Report each line below that carries the word "小小的我".

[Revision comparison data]

════════

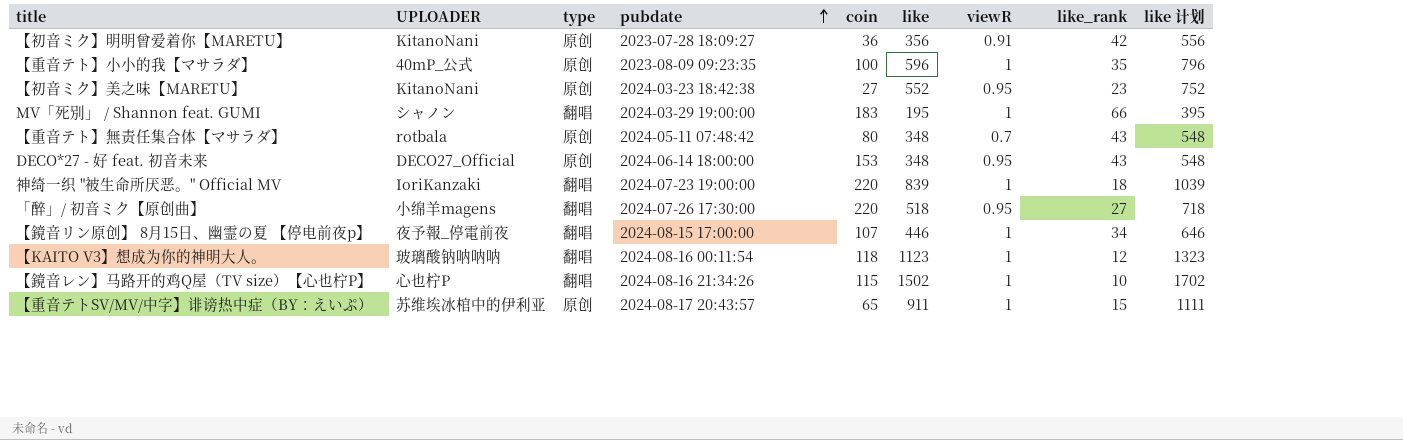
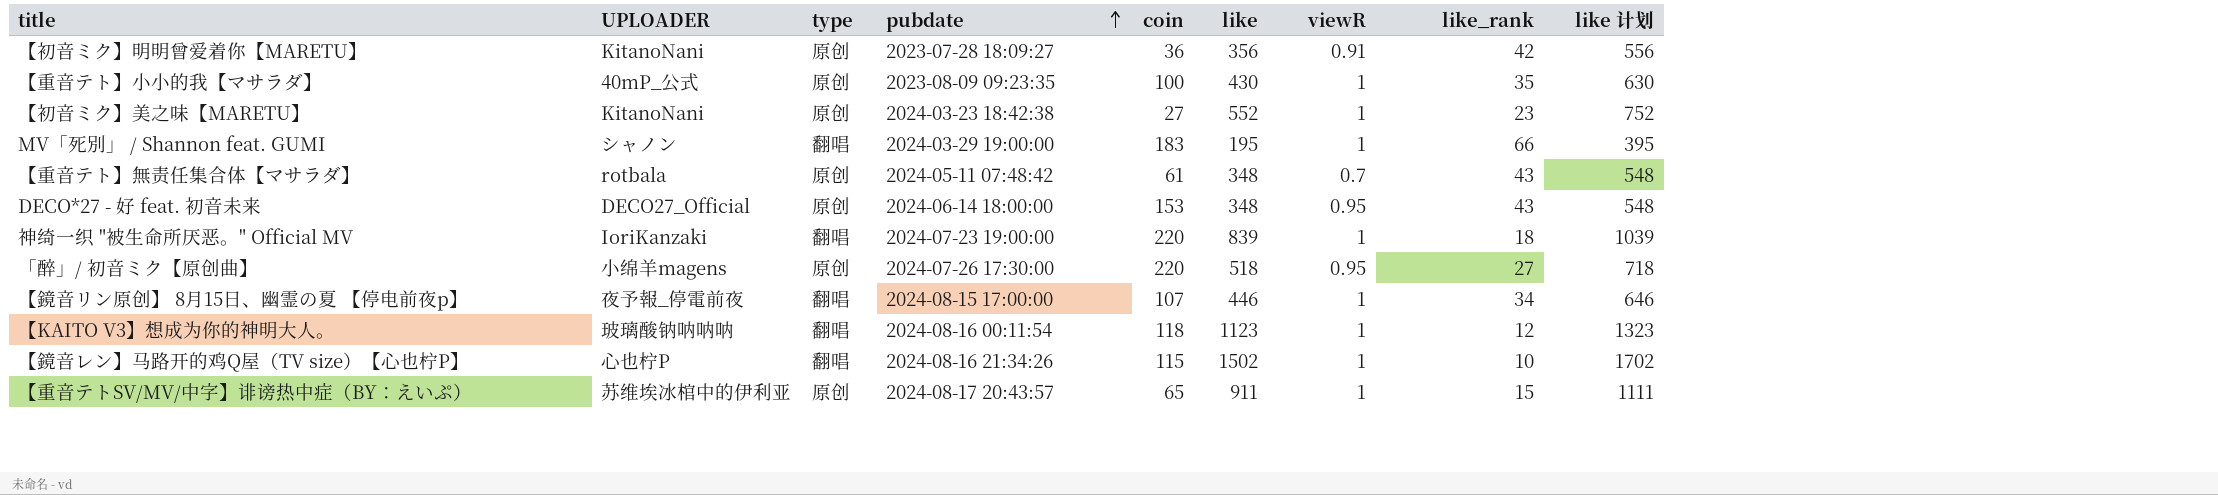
【重音テト】小小的我【マサラダ】 | like: 596 -> 430
【重音テト】小小的我【マサラダ】 | like 计划: 796 -> 630
【初音ミク】美之味【MARETU】 | viewR: 0.95 -> 1
【重音テト】無责任集合体【マサラダ】 | coin: 80 -> 61
「醉」/ 初音ミク【原创曲】 | type: 翻唱 -> 原创

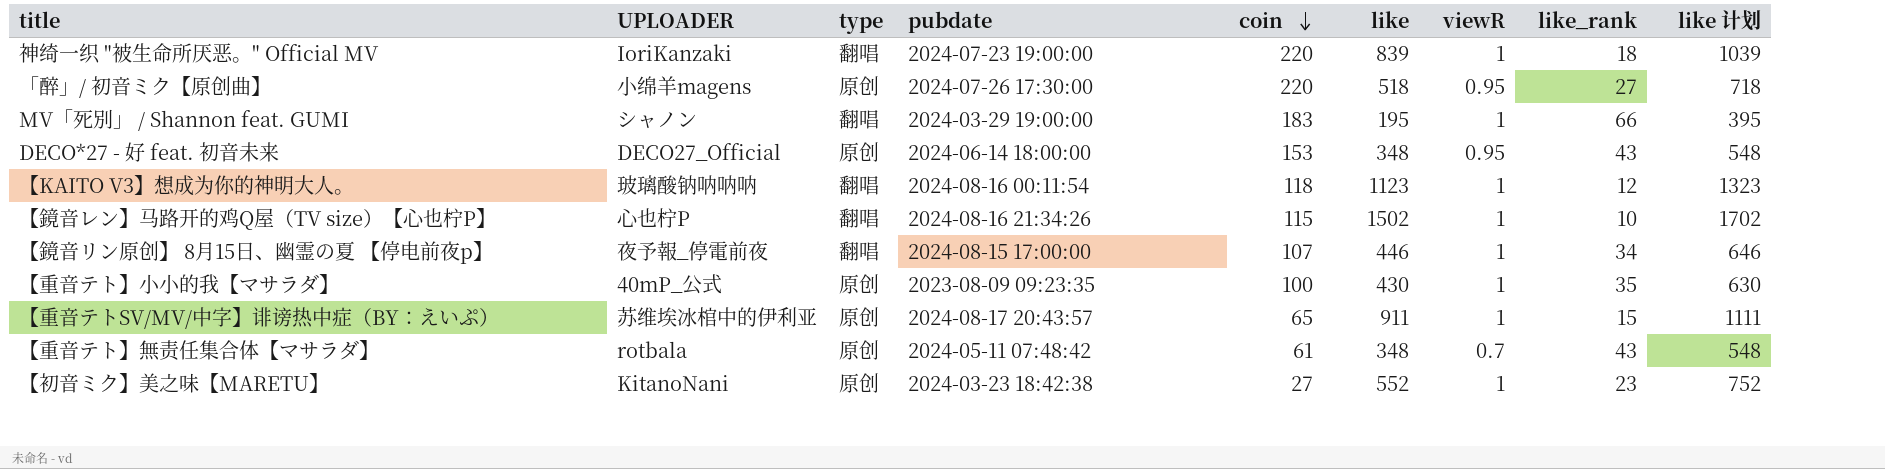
row order: pubdate ascending -> coin descending
row 【初音ミク】明明曾爱着你【MARETU】: KitanoNani | 原创 | 2023-07-28 18:09:27 | 36 | 356 | 0.91 | 42 | 556 -> none

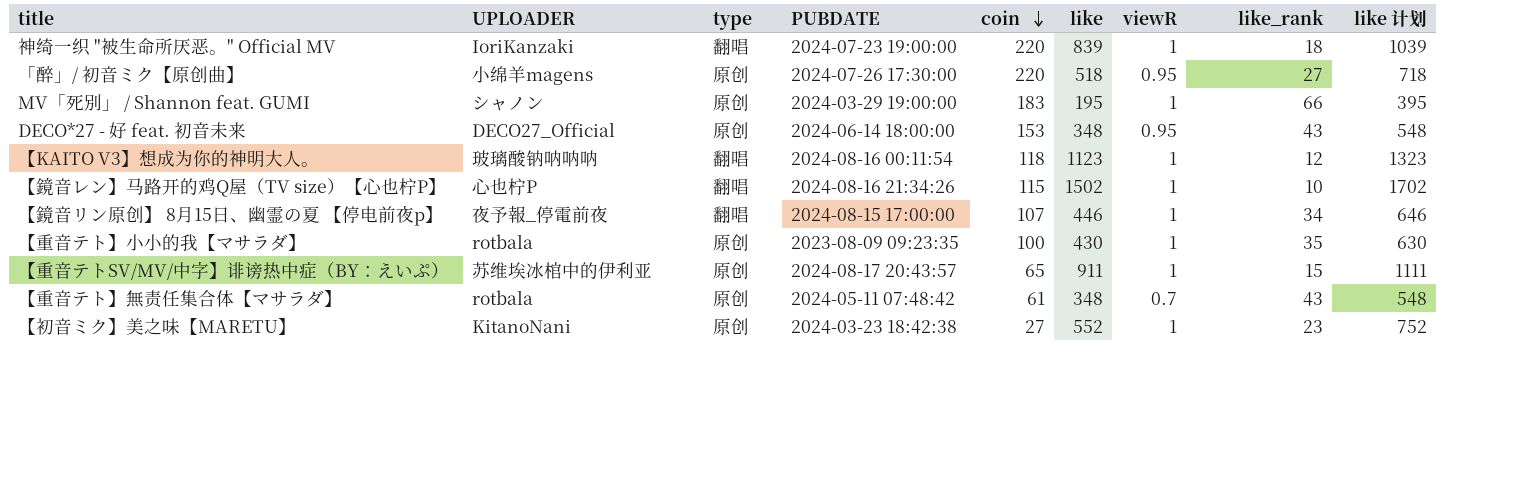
column name: pubdate -> PUBDATE
MV「死別」 / Shannon feat. GUMI | type: 翻唱 -> 原创
【重音テト】小小的我【マサラダ】 | UPLOADER: 40mP_公式 -> rotbala

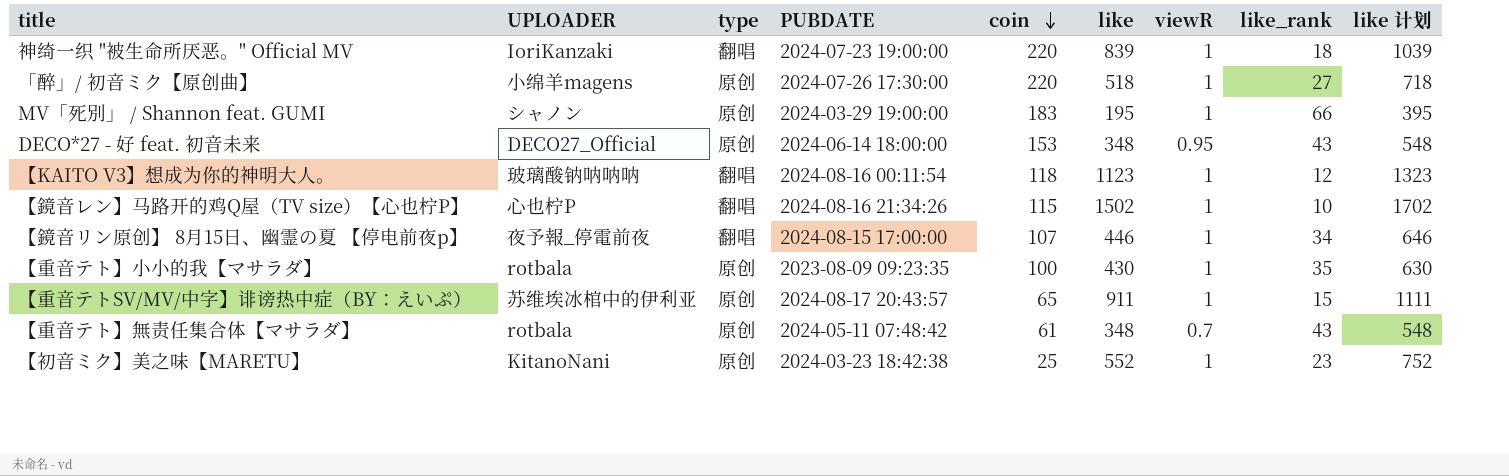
「醉」/ 初音ミク【原创曲】 | viewR: 0.95 -> 1
【初音ミク】美之味【MARETU】 | coin: 27 -> 25

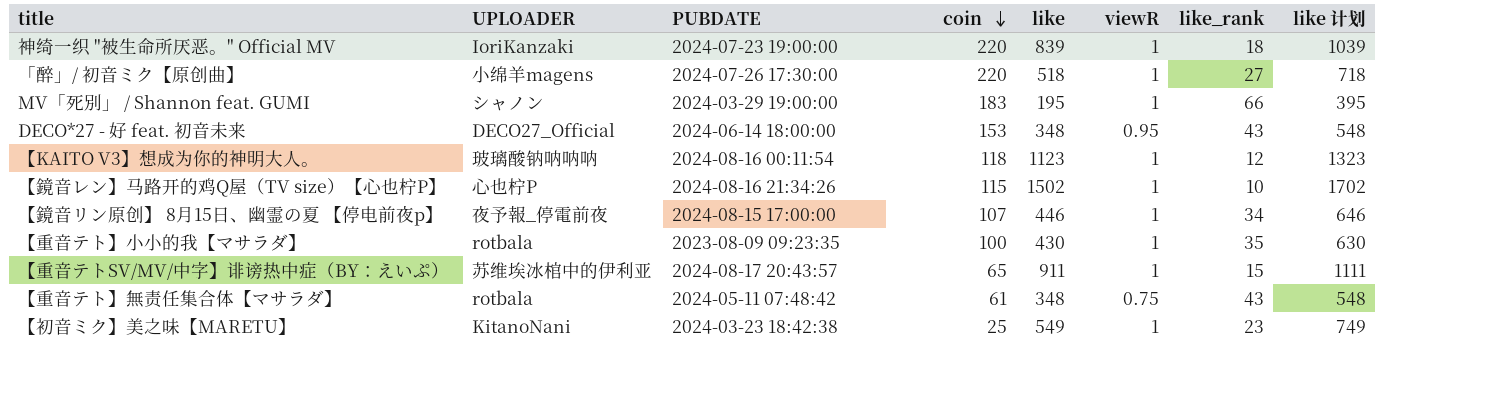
column type | position: 3 -> none
【重音テト】無责任集合体【マサラダ】 | viewR: 0.7 -> 0.75
【初音ミク】美之味【MARETU】 | like: 552 -> 549
【初音ミク】美之味【MARETU】 | like 计划: 752 -> 749

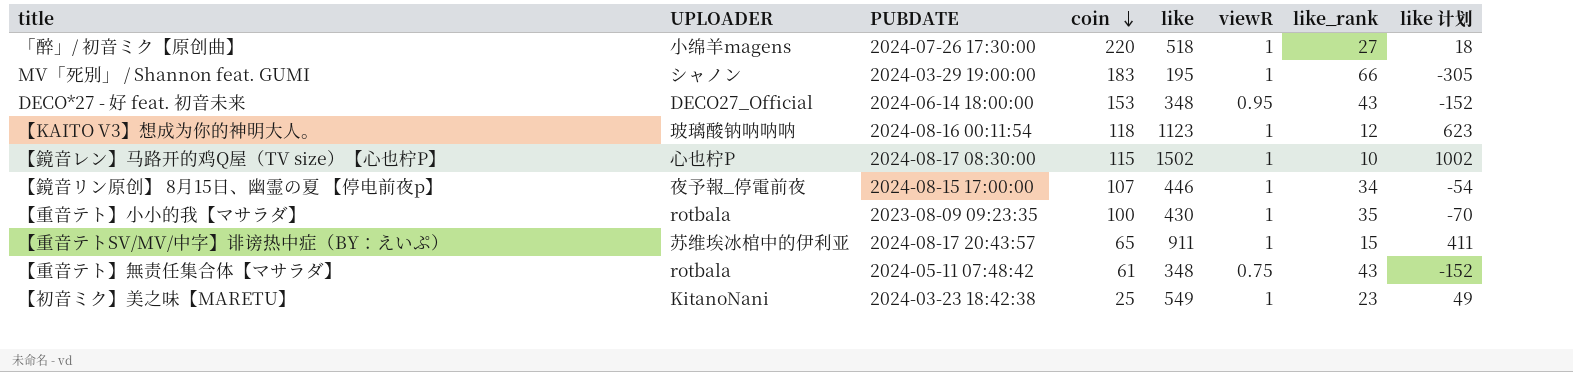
column like 计划 | formula: [like] + 200 -> [like] - 500
row 神绮一织 "被生命所厌恶。" Official MV: IoriKanzaki | 2024-07-23 19:00:00 | 220 | 839 | 1 | 18 | 1039 -> none
【鏡音レン】马路开的鸡Q屋（TV size）【心也柠P】 | PUBDATE: 2024-08-16 21:34:26 -> 2024-08-17 08:30:00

════════

### RESPONSE AREA
【重音テト】小小的我【マサラダ】 | like: 596 -> 430
【重音テト】小小的我【マサラダ】 | like 计划: 796 -> 630
【重音テト】小小的我【マサラダ】 | UPLOADER: 40mP_公式 -> rotbala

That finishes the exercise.